Posted on:October 12, 2020

I’ve always struggled to understand an intuition of the proof behind the Halting problem. Reading the Little Schemer this weekend fixed that for me. I’ll try to share what I understand of it as simply as possible, and I’ll do it in Python, since re-writing it in Python helped strengthen my own understanding of it.

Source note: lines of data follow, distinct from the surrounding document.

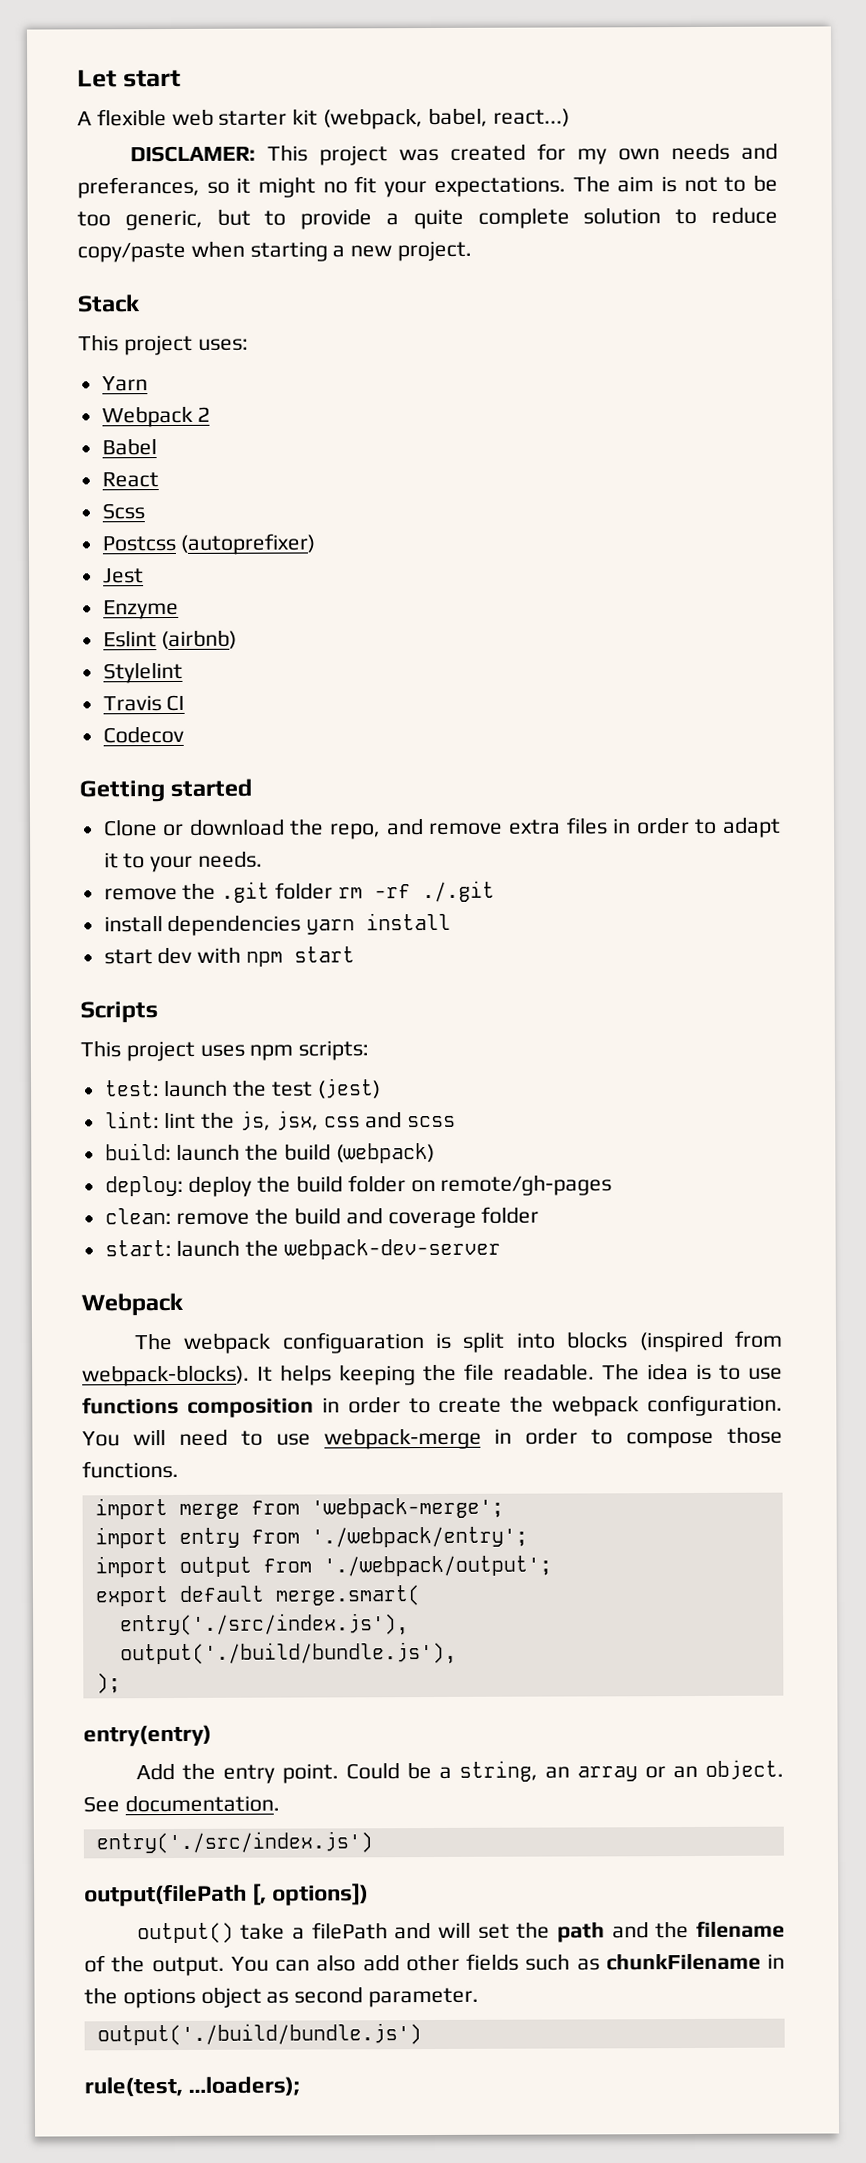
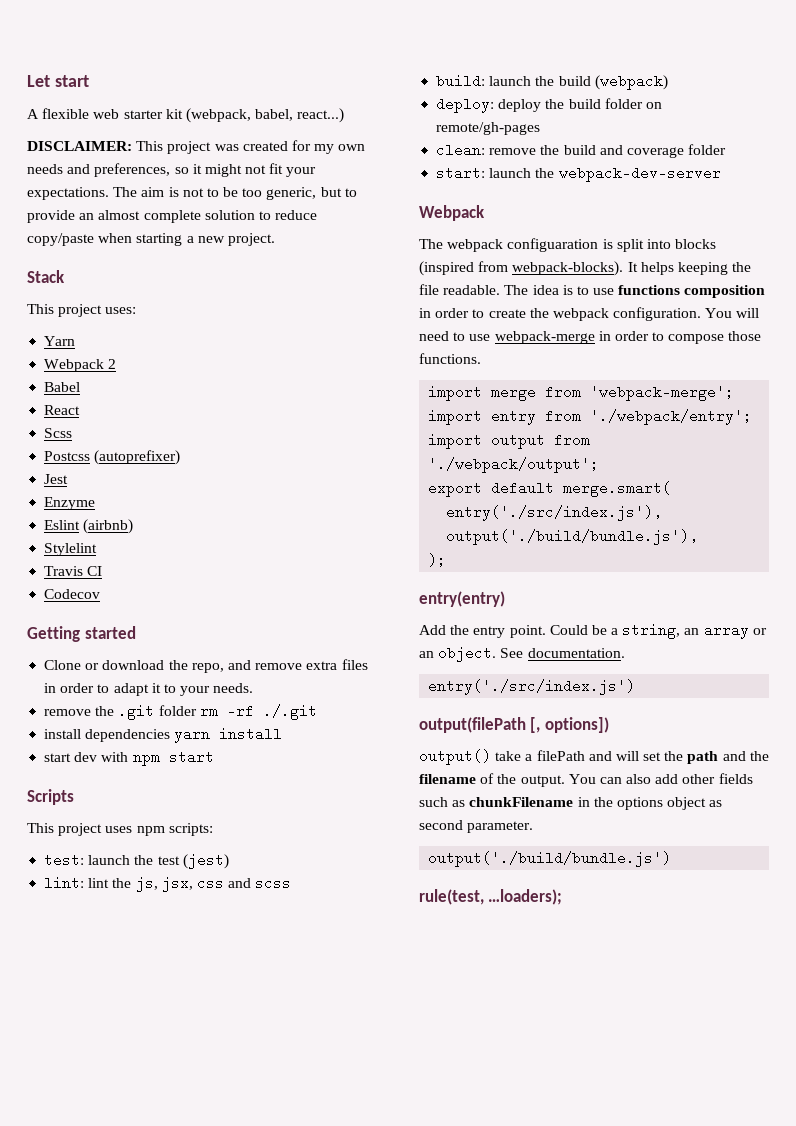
[129,145,256,163] DISCLAMER: -> [27,141,132,151] DISCLAIMER:
[77,176,200,199] preferances, -> [94,163,171,177] preferences,
[322,181,348,194] no -> [245,165,267,174] not
[385,208,464,230] a quite -> [79,210,141,220] an almost

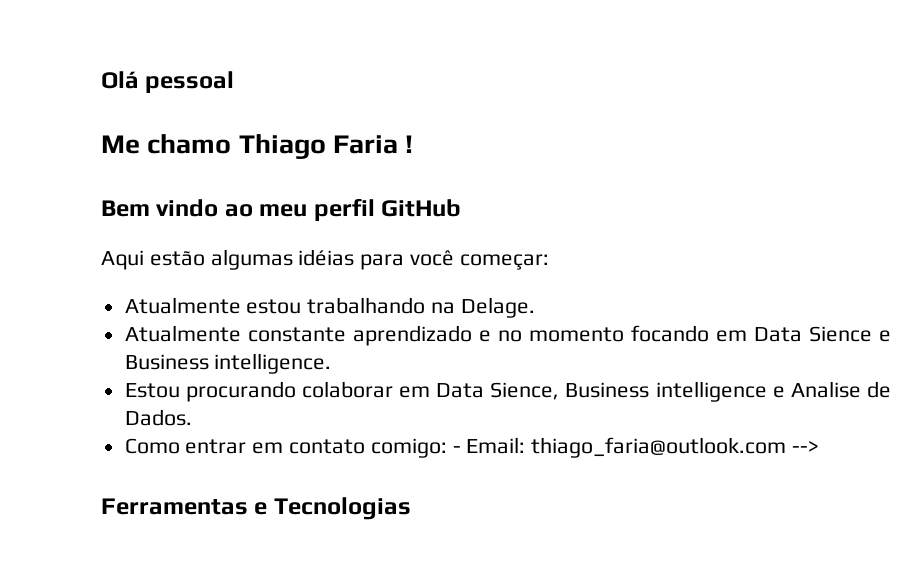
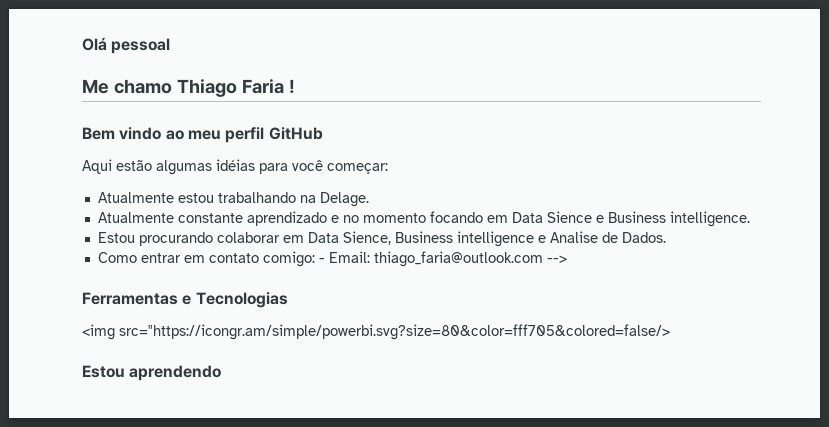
(411, 508) none -> [82,324,670,340] [82,365,222,381] // <img src="https://icongr.am/simple/powerbi.svg?size=80&color=fff705&colored=false/> // Estou aprendendo

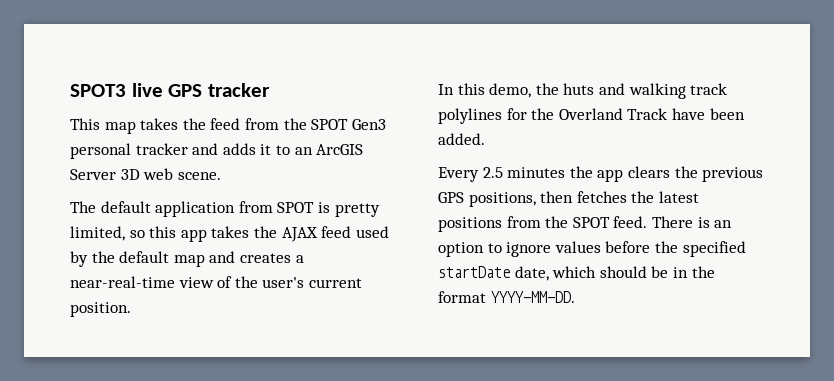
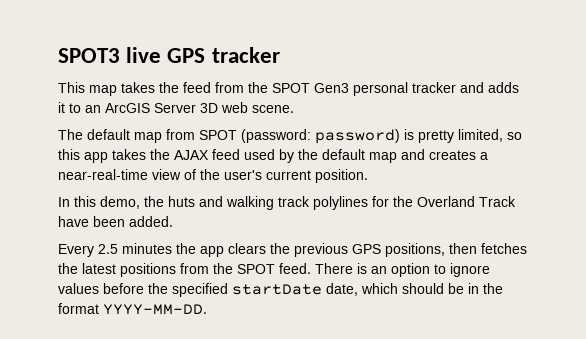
[155,201,236,217] application -> [134,132,162,143] map
(315, 207) none -> [241,129,400,144] (password: password)

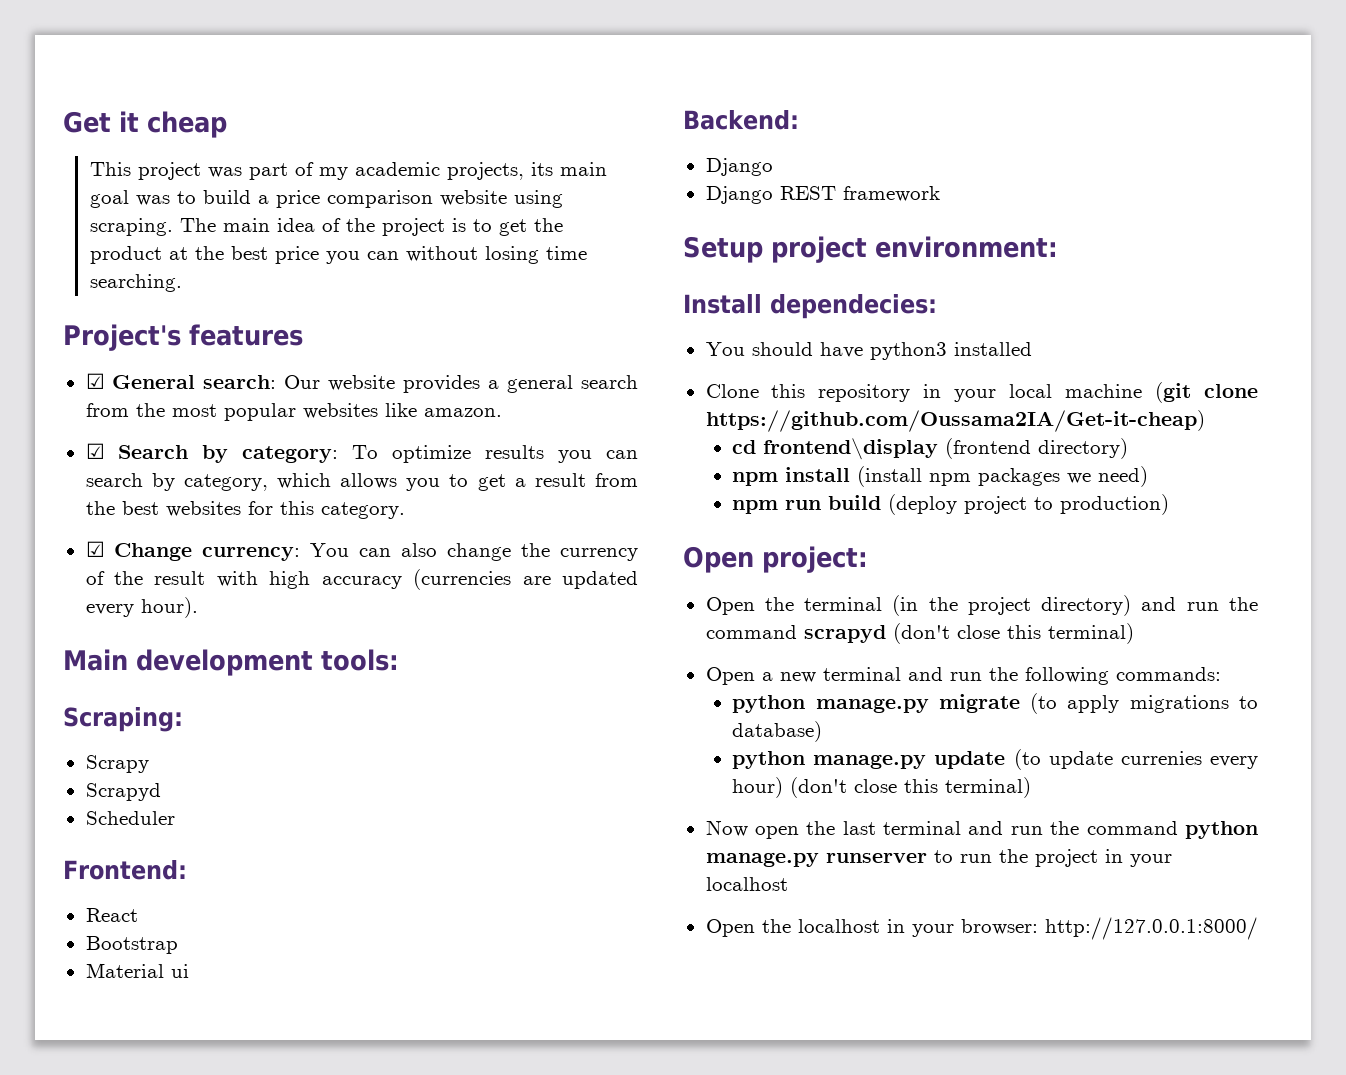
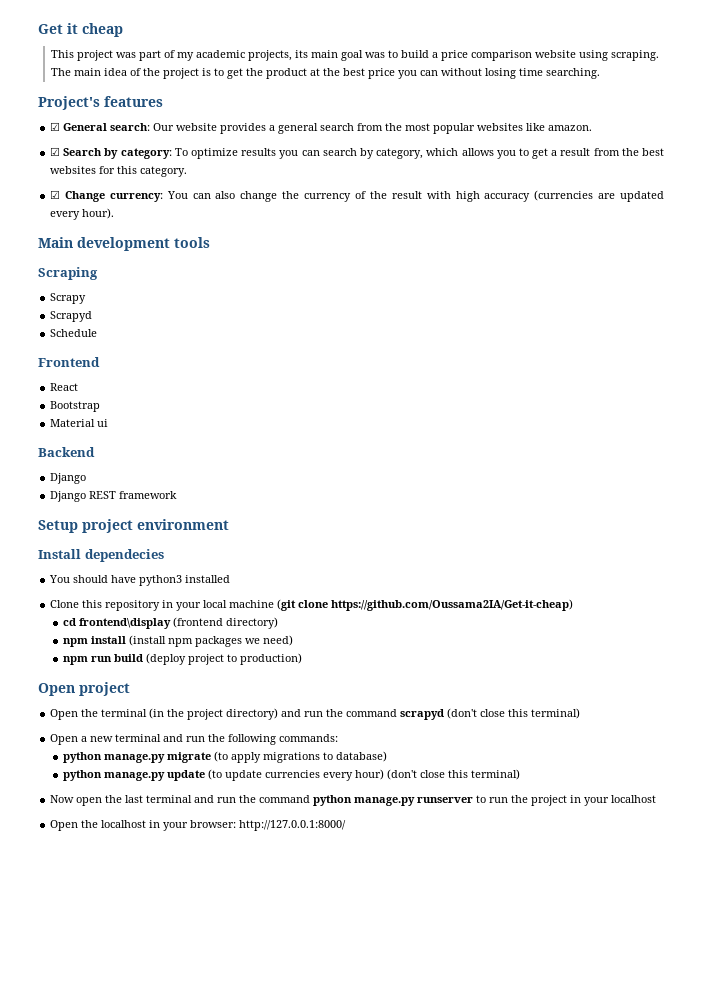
[321,649,399,671] [63,707,183,732] tools: // Scraping: -> [174,237,210,248] [38,267,98,280] tools // Scraping
[85,811,175,825] [63,860,187,880] Scheduler // Frontend: -> [50,329,98,337] [38,357,100,367] Schedule // Frontend
[683,110,799,130] Backend: -> [38,447,95,457] Backend
[875,236,1058,258] environment: -> [137,519,229,530] environment
[770,294,937,319] dependecies: -> [84,549,164,562] dependecies
[762,546,868,573] project: -> [79,682,130,696] project
[1120,751,1202,765] currenies -> [265,770,321,778] currencies

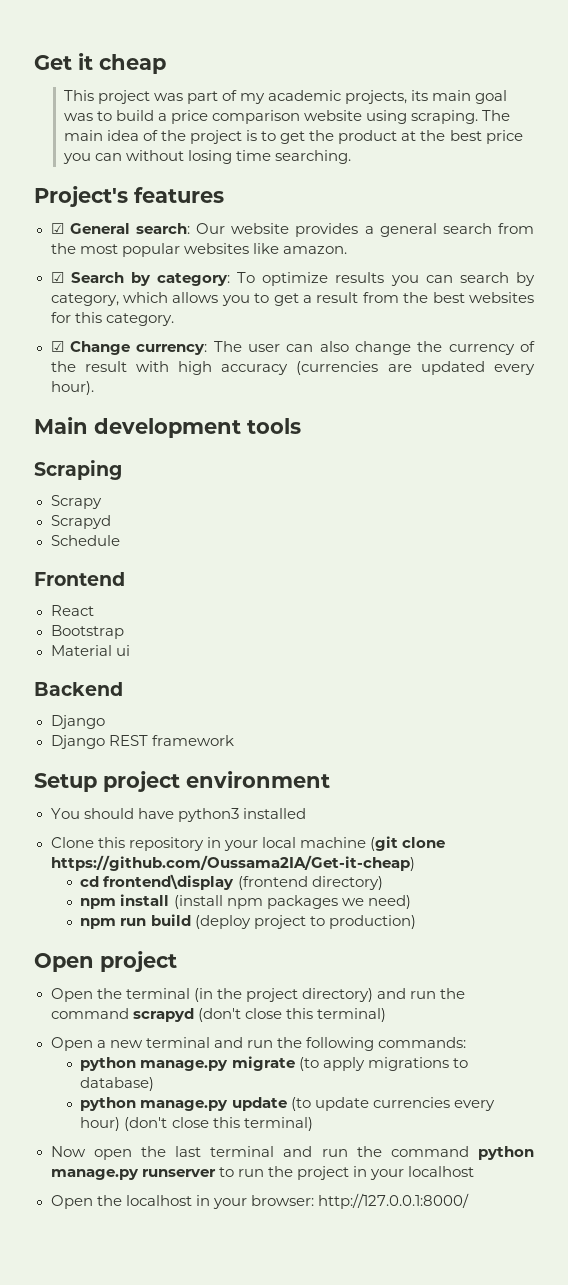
[166,191,188,199] You -> [213,341,280,352] The user
[38,549,164,562] // Install dependecies -> (330, 779) none

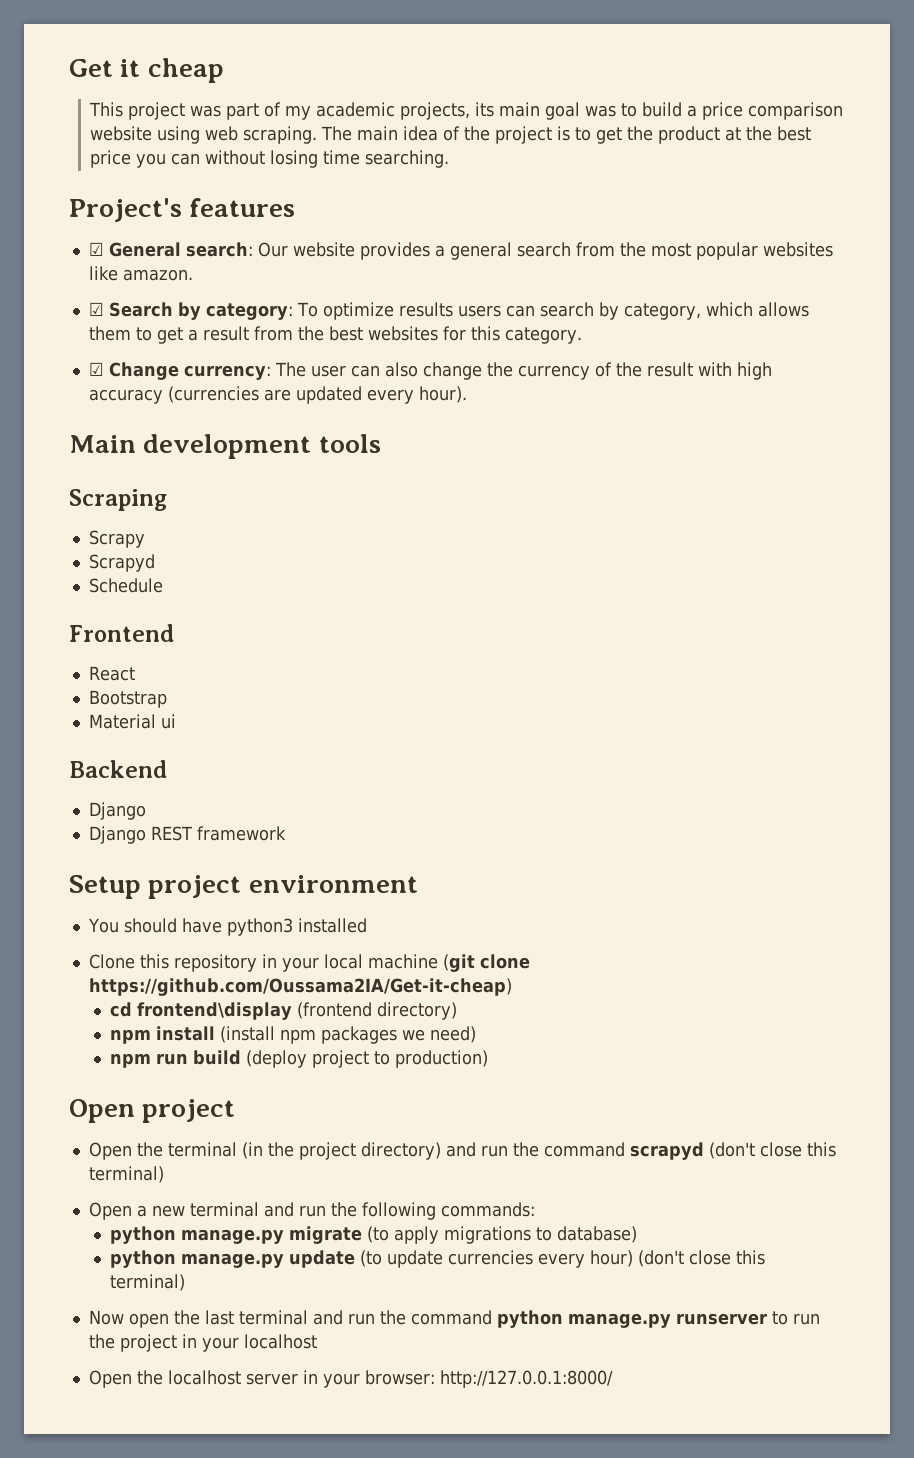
(408, 117) none -> [205,126,239,141] web
[390,275,419,286] you -> [457,305,501,317] users
[221,295,250,306] you -> [88,326,131,341] them
(192, 1200) none -> [245,1373,298,1385] server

Let’s say we have a function eternity:

def eternity():
    return eternity()

Clearly, this function will never stop once started. Running this function yields a RecursionError:

> eternity()
Traceback (most recent call last):
  File "", line 13, in <module>
  File "", line 4, in eternity
    return eternity()
  File "", line 4, in eternity
    return eternity()
  File "", line 4, in eternity
    return eternity()
  [Previous line repeated 996 more times]
RecursionError: maximum recursion depth exceeded

Then, we define a hypothetical function does_it_ever_stop, which takes another function as an argument, and returns True if the function can terminate or False if the function doesn’t:

def does_it_ever_stop(f):
    ... do something

As an example what this function should be able to do, running does_it_ever_stop(eternity) should return False.

Lastly, we define another hypothetical function x1:

def x():
    return does_it_ever_stop(x) and eternity()

Now, we’ve glossed over the implementation for does_it_ever_stop, but let’s just say here that does_it_ever_stop(x) returns True. In that case, we will go on to evaluate the second term in the and operator, which is eternity(). Since eternity() runs forever, x itself will run forever and contradict the initial assumption that does_it_ever_stop(x) == True.

If we instead assume does_it_ever_stop(x) returns False, then it will short-circuit and return without evaluating eternity(). This contradicts the initial assumption that does_it_ever_stop(x) == False.

Therefore, defining such a function does_it_ever_stop is impossible.

Wikipedia entry on the halting problem.



  1. I’ve called it x in lieu of a proper name because the name is unimportant here.